Instructions to follow: In the material below, find the line with "none -> <div>AIFIRST</div>" and the line with "and shoot cameras". Output exactly those two lines and all lines between them, leaving out pictures.

Excerpted data:
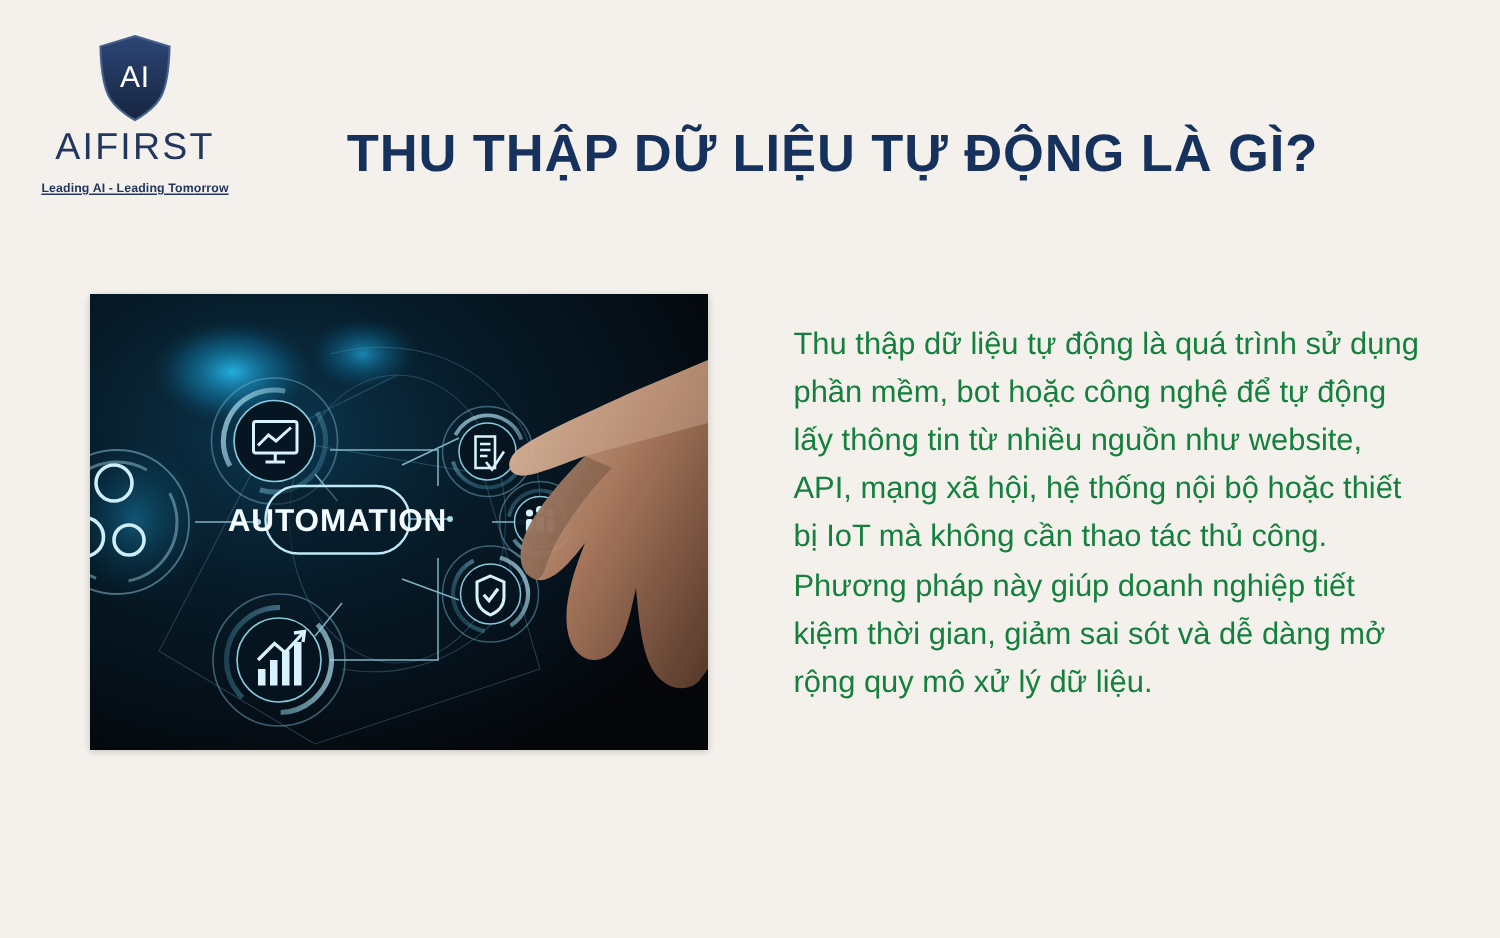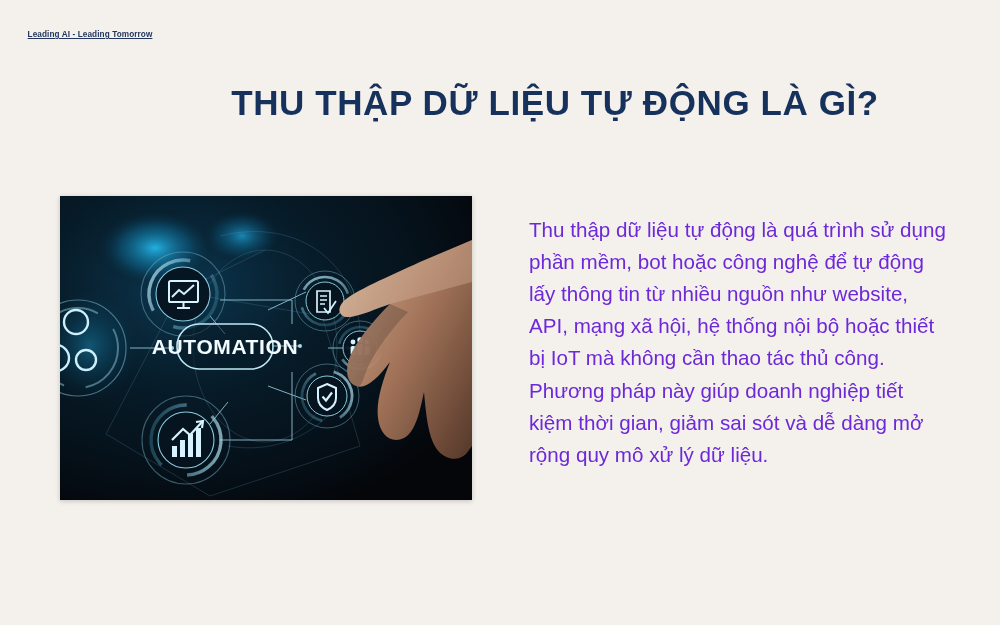"AI" span.shield-wrap { html: none -> <span> <svg> <defs> <linearGradient> <stop></stop> <stop></stop> <stop></stop> </linearGradient> </defs> <path></path> <text>AI</text> </svg> </span> }
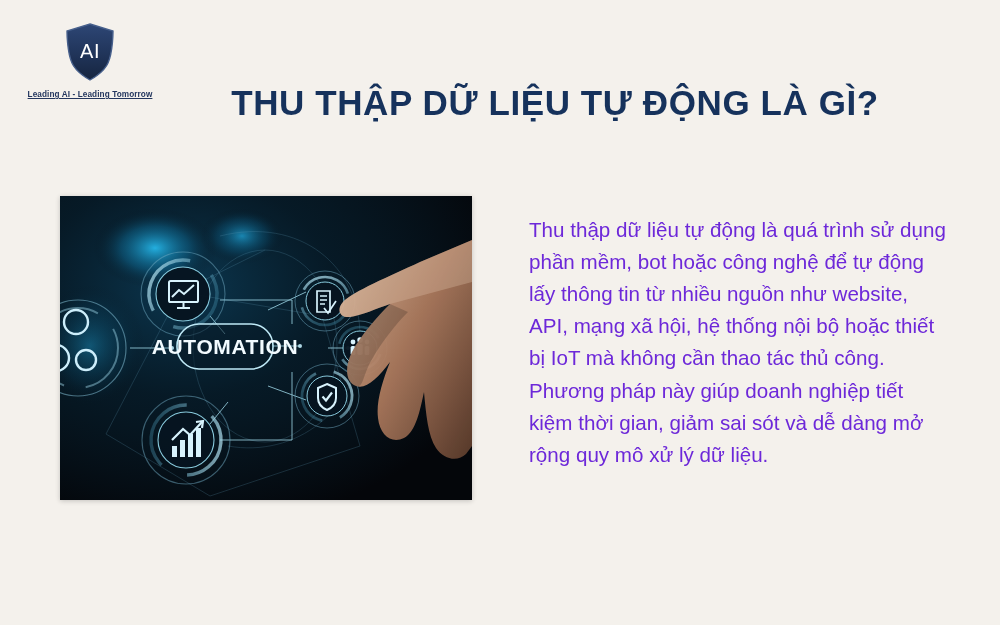"AIFIRST" div.logo-wordmark { html: none -> <div>AIFIRST</div> }
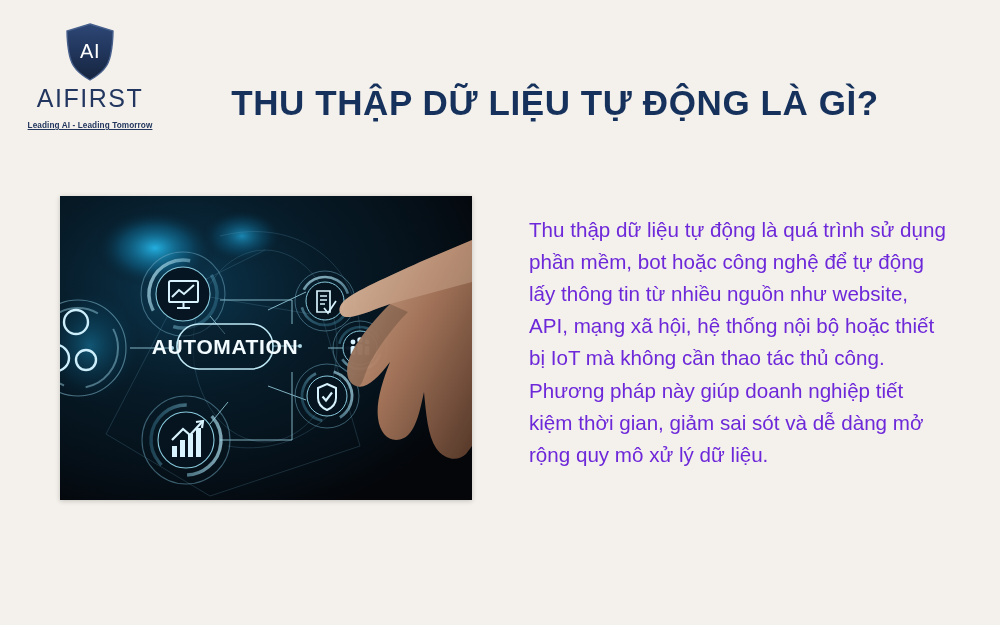"Thu thập dữ liệu tự động là quá" .body-copy { color: #6d28d9 -> #15803d }
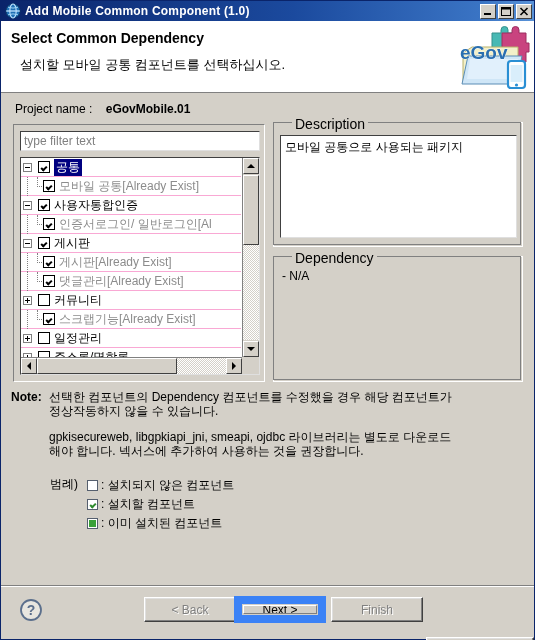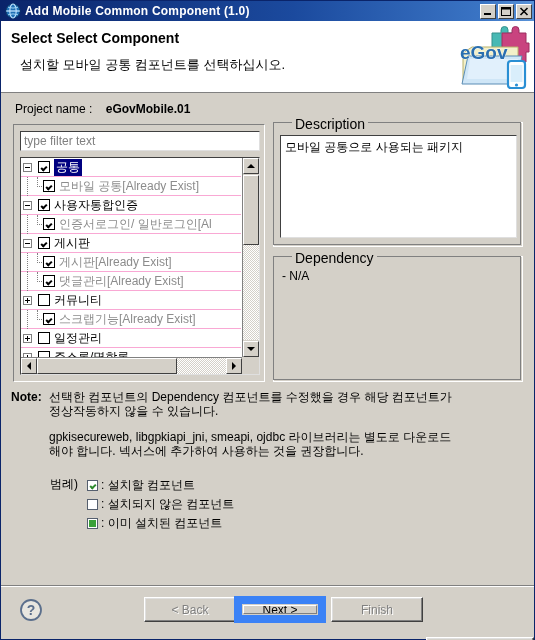"Select Select Component" div { text: Select Component -> Common Dependency }
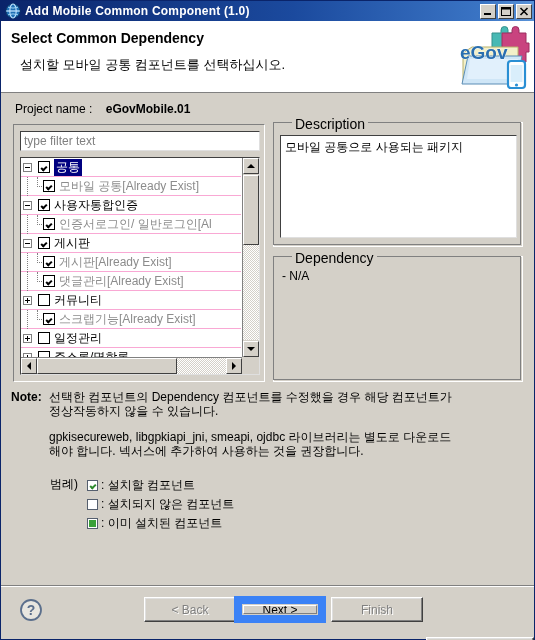": 설치할 컴포넌트" div.lrow { order: before ": 설치되지 않은 컴포넌트" -> after ": 설치되지 않은 컴포넌트" }
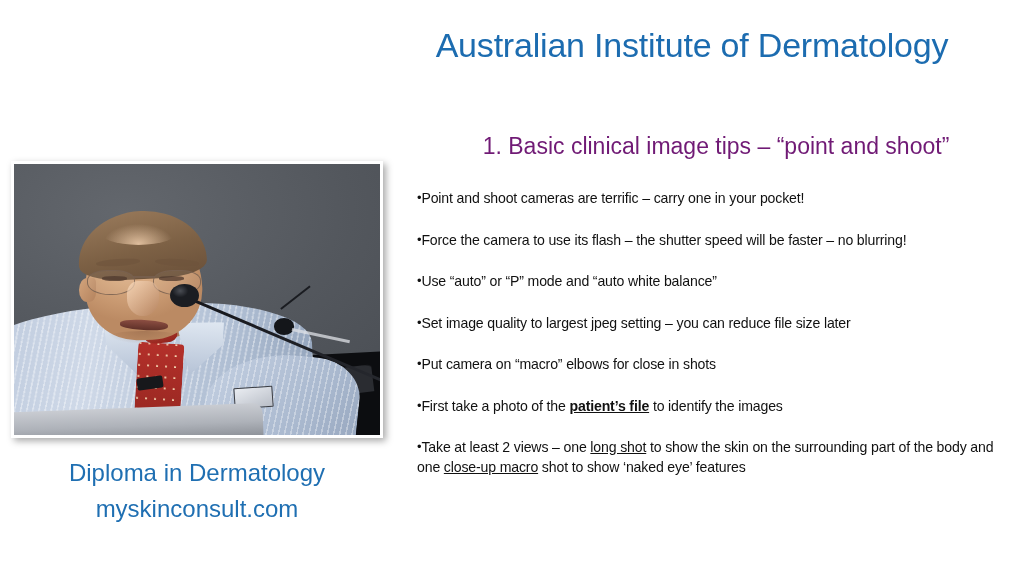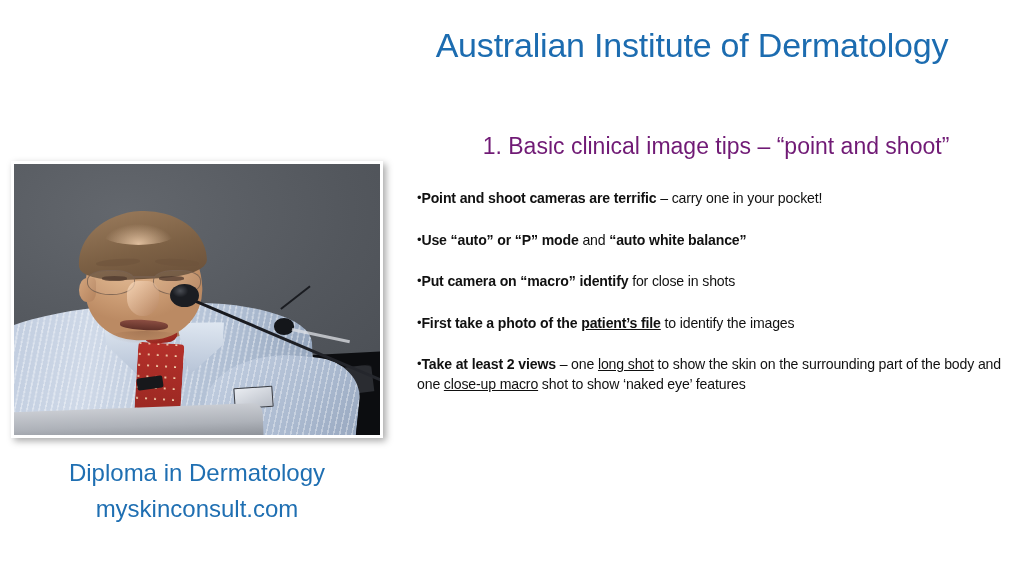"Point and shoot cameras are" .bullet b { font-weight: 700 -> 400 }
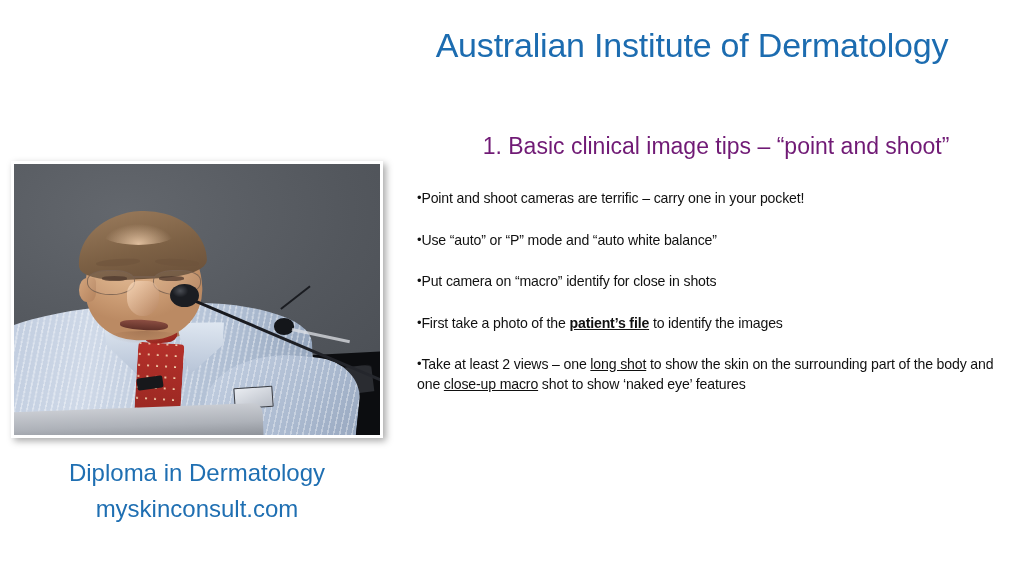"•Force the camera to use" div.bullet { html: none -> <div><span>•</span><b>Force the camera to use its flash</b><span> – the shutter speed will be faster – no blurring!</span></div> }
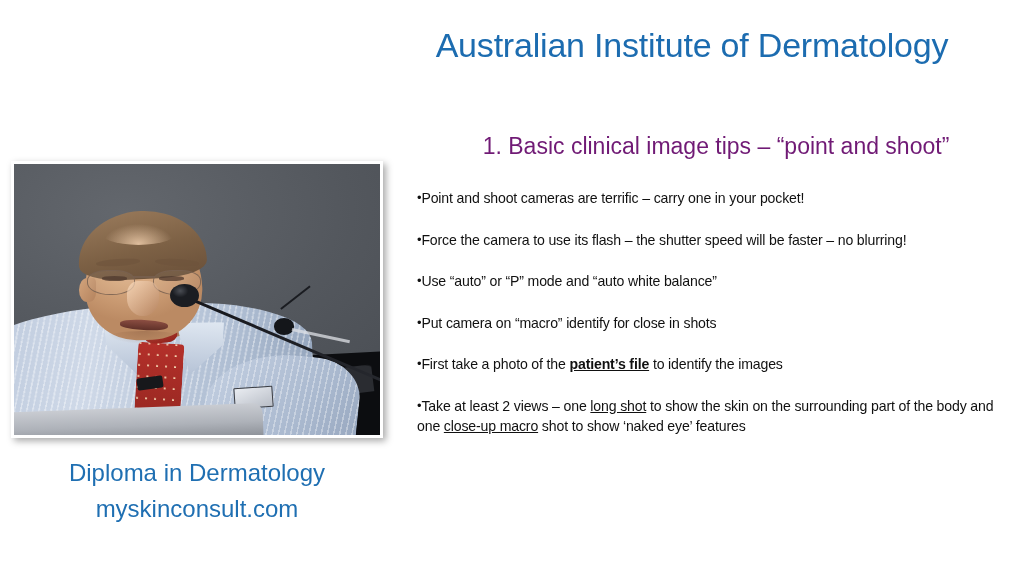"•Set image quality to largest" div.bullet { html: none -> <div><span>•</span><b>Set image quality to largest jpeg setting</b><span> – you can reduce file size later</span></div> }
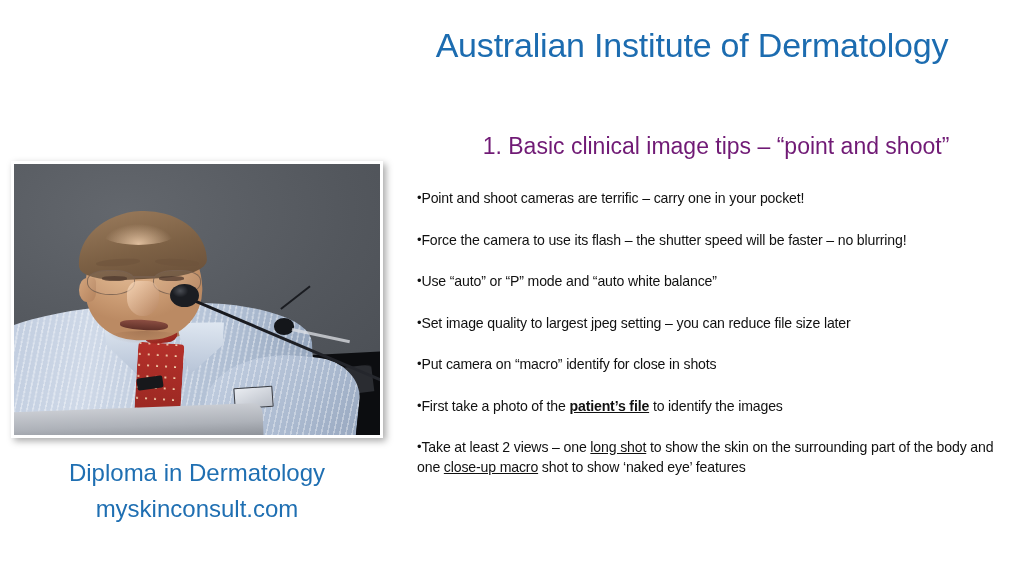"Put camera on “macro” identify" b { text: identify -> elbows }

Output of the exercise:
"AIFIRST" div.logo-wordmark { html: none -> <div>AIFIRST</div> }
"Thu thập dữ liệu tự động là quá" .body-copy { color: #6d28d9 -> #15803d }
"Select Select Component" div { text: Select Component -> Common Dependency }
": 설치할 컴포넌트" div.lrow { order: before ": 설치되지 않은 컴포넌트" -> after ": 설치되지 않은 컴포넌트" }
"Point and shoot cameras are" .bullet b { font-weight: 700 -> 400 }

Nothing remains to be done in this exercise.